━━━━━ Materials provided ━━━━━

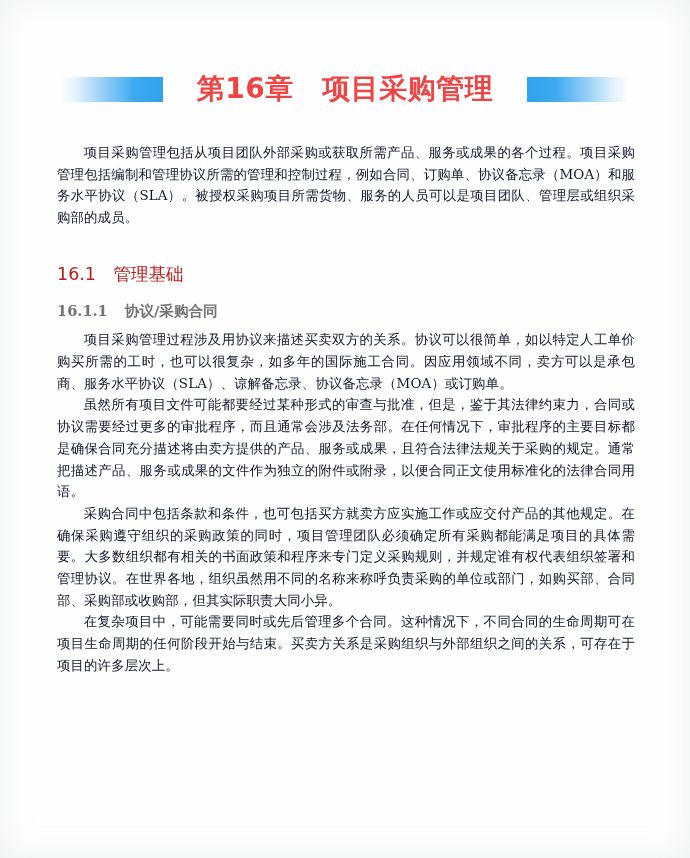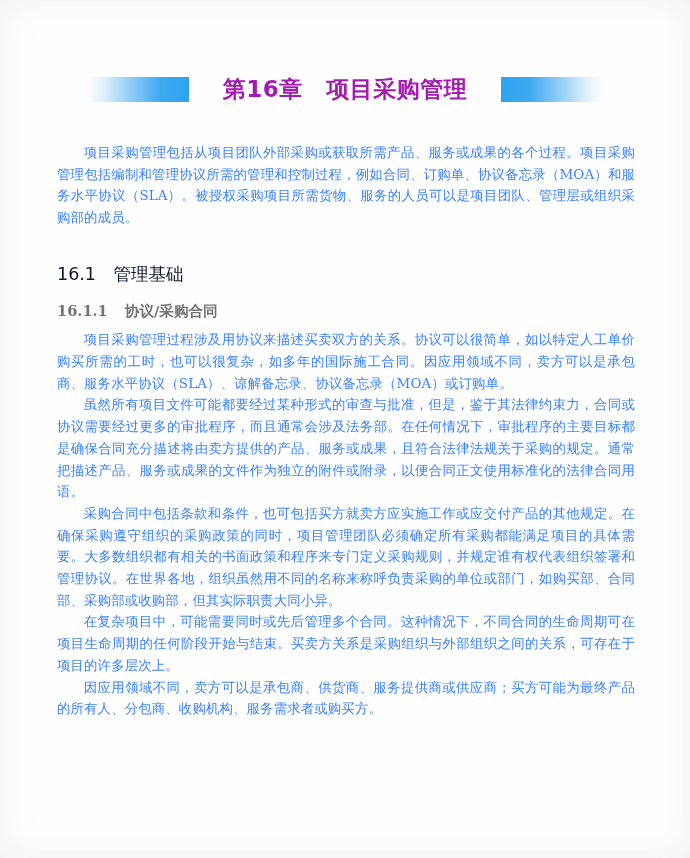--- a/index.html
+++ b/index.html
@@ -56,54 +56,54 @@
     margin-left: 34px;
     background: linear-gradient(to left,
         rgba(47,163,239,0.00) 0%,
         rgba(47,163,239,0.14) 16%,
         rgba(47,163,239,0.52) 42%,
         rgba(47,163,239,0.93) 72%,
         #2fa3ef 100%);
   }
   .chapter-title {
     font-family: "DejaVu Sans", "Liberation Sans", sans-serif;
-    font-size: 23px;
+    font-size: 28px;
     font-weight: bold;
-    color: #a21caf;
+    color: #ef4444;
     letter-spacing: 0.5px;
     white-space: pre;
     line-height: 1;
   }
 
   
   .content {
     position: absolute;
     left: 57px;
     top: 142px;
     width: 578px;
   }
 
   p.para {
     margin: 0;
     font-family: "DejaVu Serif", "Liberation Serif", serif;
     font-size: 13.4px;
     line-height: 21.7px;
-    color: #3b82f6;
+    color: #0f172a;
     text-align: justify;
     text-justify: inter-ideograph;
     text-indent: 2em;
     letter-spacing: 0.15px;
   }
 
   h2.h-sec {
     margin: 0;
     font-family: "DejaVu Sans", "Liberation Sans", sans-serif;
     font-size: 17.5px;
     font-weight: normal;
-    color: #0f172a;
+    color: #b91c1c;
     line-height: 1.2;
     white-space: pre;
   }
 
   h3.h-sub {
     margin: 0;
     font-size: 14.6px;
     font-weight: bold;
     color: #737373;
     line-height: 1.2;
@@ -146,16 +146,15 @@
     <div class="gap-after-h2"></div>
 
     <h3 class="h-sub"><span class="sub-num">16.1.1</span><span style="display:inline-block;width:17px"></span><span class="sub-text">协议/采购合同</span></h3>
 
     <div class="gap-after-h3"></div>
 
     <p class="para">项目采购管理过程涉及用协议来描述买卖双方的关系。协议可以很简单，如以特定人工单价购买所需的工时，也可以很复杂，如多年的国际施工合同。因应用领域不同，卖方可以是承包商、服务水平协议（SLA）、谅解备忘录、协议备忘录（MOA）或订购单。</p>
     <p class="para">虽然所有项目文件可能都要经过某种形式的审查与批准，但是，鉴于其法律约束力，合同或协议需要经过更多的审批程序，而且通常会涉及法务部。在任何情况下，审批程序的主要目标都是确保合同充分描述将由卖方提供的产品、服务或成果，且符合法律法规关于采购的规定。通常把描述产品、服务或成果的文件作为独立的附件或附录，以便合同正文使用标准化的法律合同用语。</p>
     <p class="para">采购合同中包括条款和条件，也可包括买方就卖方应实施工作或应交付产品的其他规定。在确保采购遵守组织的采购政策的同时，项目管理团队必须确定所有采购都能满足项目的具体需要。大多数组织都有相关的书面政策和程序来专门定义采购规则，并规定谁有权代表组织签署和管理协议。在世界各地，组织虽然用不同的名称来称呼负责采购的单位或部门，如购买部、合同部、采购部或收购部，但其实际职责大同小异。</p>
     <p class="para">在复杂项目中，可能需要同时或先后管理多个合同。这种情况下，不同合同的生命周期可在项目生命周期的任何阶段开始与结束。买卖方关系是采购组织与外部组织之间的关系，可存在于项目的许多层次上。</p>
-    <p class="para">因应用领域不同，卖方可以是承包商、供货商、服务提供商或供应商；买方可能为最终产品的所有人、分包商、收购机构、服务需求者或购买方。</p>
 
   </div>
 </div>
 
 </body></html>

━━━━━

> What needs to be done
Write the material out again exactly as it appears, dropping the pictures.

> Solution for this exercise
--- a/index.html
+++ b/index.html
@@ -56,54 +56,54 @@
     margin-left: 34px;
     background: linear-gradient(to left,
         rgba(47,163,239,0.00) 0%,
         rgba(47,163,239,0.14) 16%,
         rgba(47,163,239,0.52) 42%,
         rgba(47,163,239,0.93) 72%,
         #2fa3ef 100%);
   }
   .chapter-title {
     font-family: "DejaVu Sans", "Liberation Sans", sans-serif;
-    font-size: 23px;
+    font-size: 28px;
     font-weight: bold;
-    color: #a21caf;
+    color: #ef4444;
     letter-spacing: 0.5px;
     white-space: pre;
     line-height: 1;
   }
 
   
   .content {
     position: absolute;
     left: 57px;
     top: 142px;
     width: 578px;
   }
 
   p.para {
     margin: 0;
     font-family: "DejaVu Serif", "Liberation Serif", serif;
     font-size: 13.4px;
     line-height: 21.7px;
-    color: #3b82f6;
+    color: #0f172a;
     text-align: justify;
     text-justify: inter-ideograph;
     text-indent: 2em;
     letter-spacing: 0.15px;
   }
 
   h2.h-sec {
     margin: 0;
     font-family: "DejaVu Sans", "Liberation Sans", sans-serif;
     font-size: 17.5px;
     font-weight: normal;
-    color: #0f172a;
+    color: #b91c1c;
     line-height: 1.2;
     white-space: pre;
   }
 
   h3.h-sub {
     margin: 0;
     font-size: 14.6px;
     font-weight: bold;
     color: #737373;
     line-height: 1.2;
@@ -146,16 +146,15 @@
     <div class="gap-after-h2"></div>
 
     <h3 class="h-sub"><span class="sub-num">16.1.1</span><span style="display:inline-block;width:17px"></span><span class="sub-text">协议/采购合同</span></h3>
 
     <div class="gap-after-h3"></div>
 
     <p class="para">项目采购管理过程涉及用协议来描述买卖双方的关系。协议可以很简单，如以特定人工单价购买所需的工时，也可以很复杂，如多年的国际施工合同。因应用领域不同，卖方可以是承包商、服务水平协议（SLA）、谅解备忘录、协议备忘录（MOA）或订购单。</p>
     <p class="para">虽然所有项目文件可能都要经过某种形式的审查与批准，但是，鉴于其法律约束力，合同或协议需要经过更多的审批程序，而且通常会涉及法务部。在任何情况下，审批程序的主要目标都是确保合同充分描述将由卖方提供的产品、服务或成果，且符合法律法规关于采购的规定。通常把描述产品、服务或成果的文件作为独立的附件或附录，以便合同正文使用标准化的法律合同用语。</p>
     <p class="para">采购合同中包括条款和条件，也可包括买方就卖方应实施工作或应交付产品的其他规定。在确保采购遵守组织的采购政策的同时，项目管理团队必须确定所有采购都能满足项目的具体需要。大多数组织都有相关的书面政策和程序来专门定义采购规则，并规定谁有权代表组织签署和管理协议。在世界各地，组织虽然用不同的名称来称呼负责采购的单位或部门，如购买部、合同部、采购部或收购部，但其实际职责大同小异。</p>
     <p class="para">在复杂项目中，可能需要同时或先后管理多个合同。这种情况下，不同合同的生命周期可在项目生命周期的任何阶段开始与结束。买卖方关系是采购组织与外部组织之间的关系，可存在于项目的许多层次上。</p>
-    <p class="para">因应用领域不同，卖方可以是承包商、供货商、服务提供商或供应商；买方可能为最终产品的所有人、分包商、收购机构、服务需求者或购买方。</p>
 
   </div>
 </div>
 
 </body></html>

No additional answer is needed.